For the sake of argument, let’s say my friend were to stop wearing a hijab because of this negative experience the next time the man would see her, he’d tell her that she is now free and liberated, that she’s made her own free choice out of her own free will. He would only consider her unindoctrinated once her “indoctrination” lined up with his own personal views.

This cyclical discourse is a fairly common phenomenon; if one had been lucky enough not to experience it in real life, it doesn’t take much to find this kind of catch-22 mentality in news media or on the Internet. If we try to tell these kind of people that we’re not oppressed, that no one is forcing us to dress a certain way, that we aren’t enslaved to religion, we are told that we are indoctrinated, that we think we’re free and making our own choices, but we’re actually enslaved to our communities and cultures. In all cases, no matter what we do, we are forced to fit this mold, this preconceived image of an oppressed, backward, primitive person who cannot think for herself.

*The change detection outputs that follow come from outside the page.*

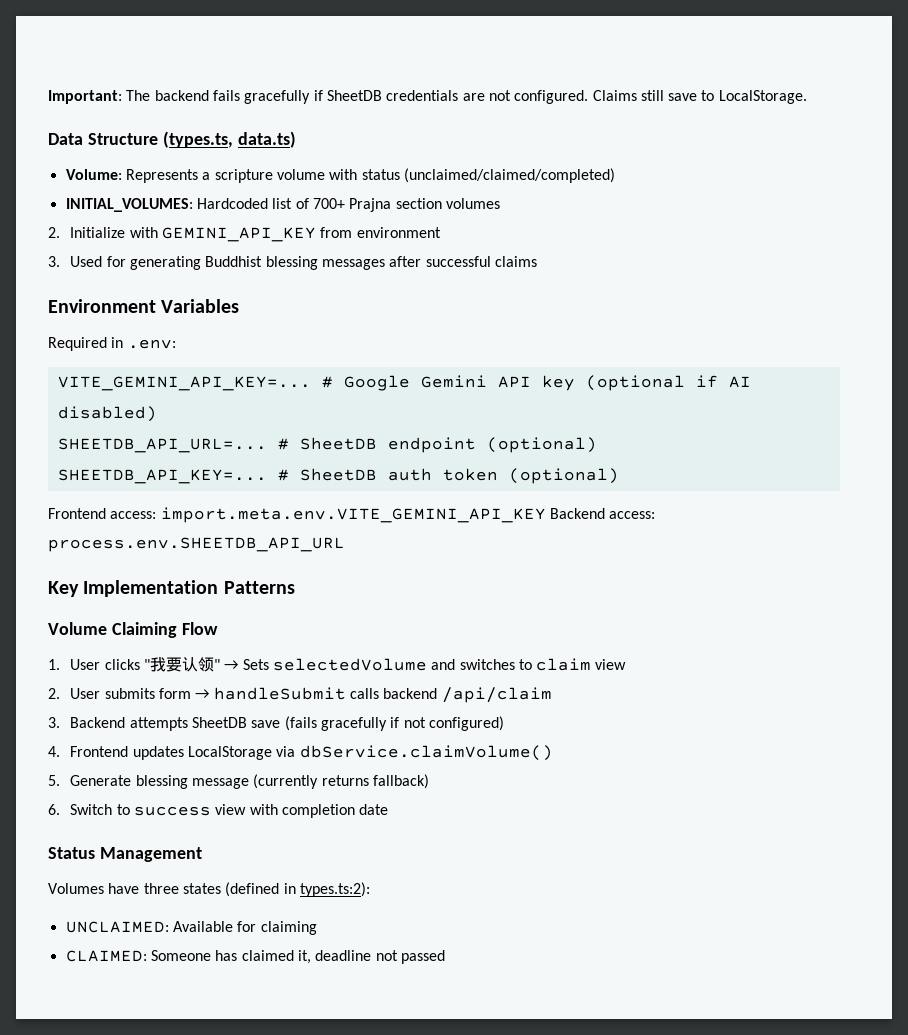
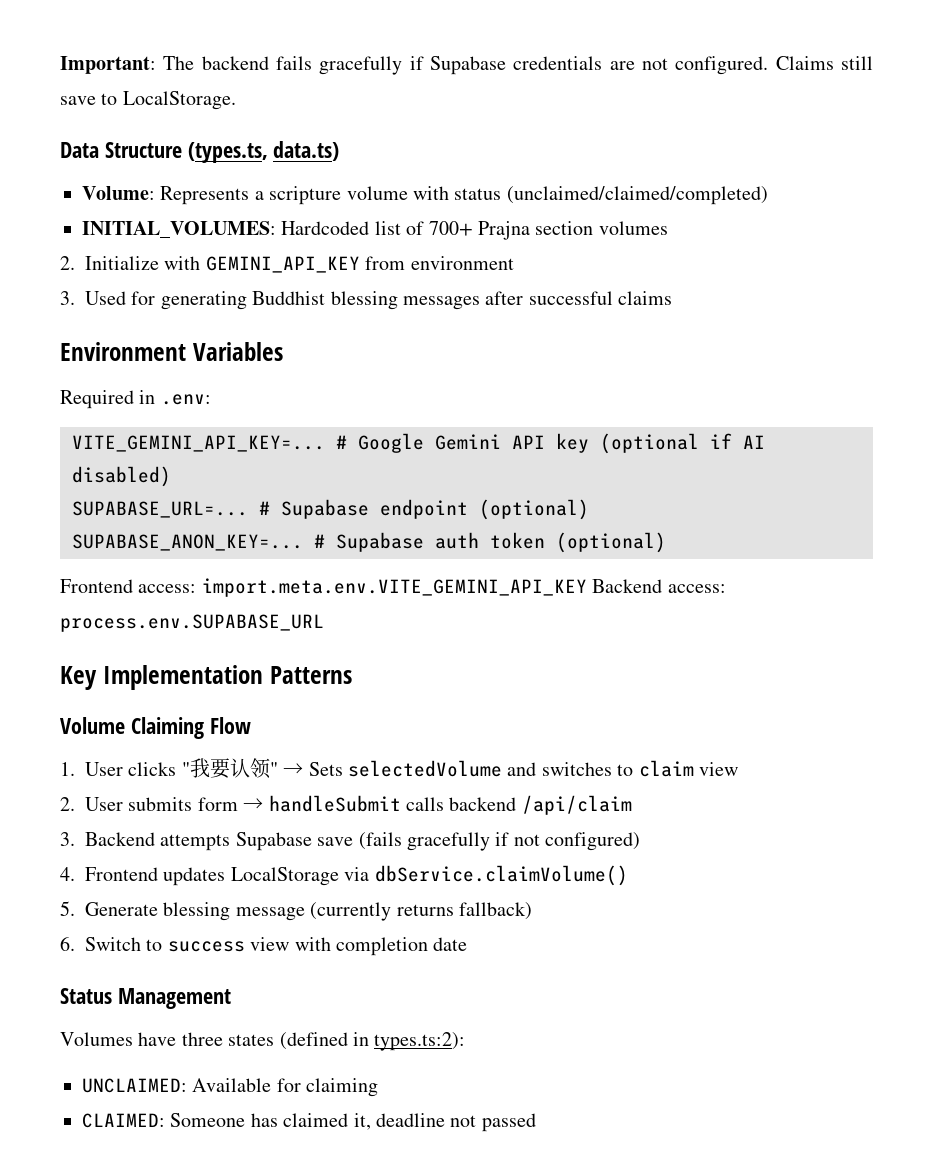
- Important: The backend fails gracefully if SheetDB credentials are not configured.
+ Important: The backend fails gracefully if Supabase credentials are not configured.
- SHEETDB_API_URL=... # SheetDB endpoint (optional)
+ SUPABASE_URL=... # Supabase endpoint (optional)
- SHEETDB_API_KEY=... # SheetDB auth token (optional)
+ SUPABASE_ANON_KEY=... # Supabase auth token (optional)
- Frontend access: import.meta.env.VITE_GEMINI_API_KEY Backend access: process.env.SHEETDB_API_URL
+ Frontend access: import.meta.env.VITE_GEMINI_API_KEY Backend access: process.env.SUPABASE_URL
- 3. Backend attempts SheetDB save (fails gracefully if not configured)
+ 3. Backend attempts Supabase save (fails gracefully if not configured)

If we say we do it out of personal choice, then we’re not thinking for ourselves, we only think that we’re thinking for ourselves, but we’re actually indoctrinated. If we claim we do it for for whatever reason they claim it to be, for example, that we were forced into it, (which the good majority of us will never do, simply because it wouldn’t be true), then we have proved their point.

In all cases, our identities, politicized because of today’s highly political climate, are up for someone to debate about — for someone to comment on with their own personal agendas and opinions. We cannot be simply people of our own, free to make our choices and free to claim that our choices are our own, because our identities are inherently politicized. Let’s work against that; let’s accept people for who they are, give them the right to their beliefs and values and judgements, and aim not only for tolerance or inclusivity, but for the liberty and freedom that we are all entitled to as humans.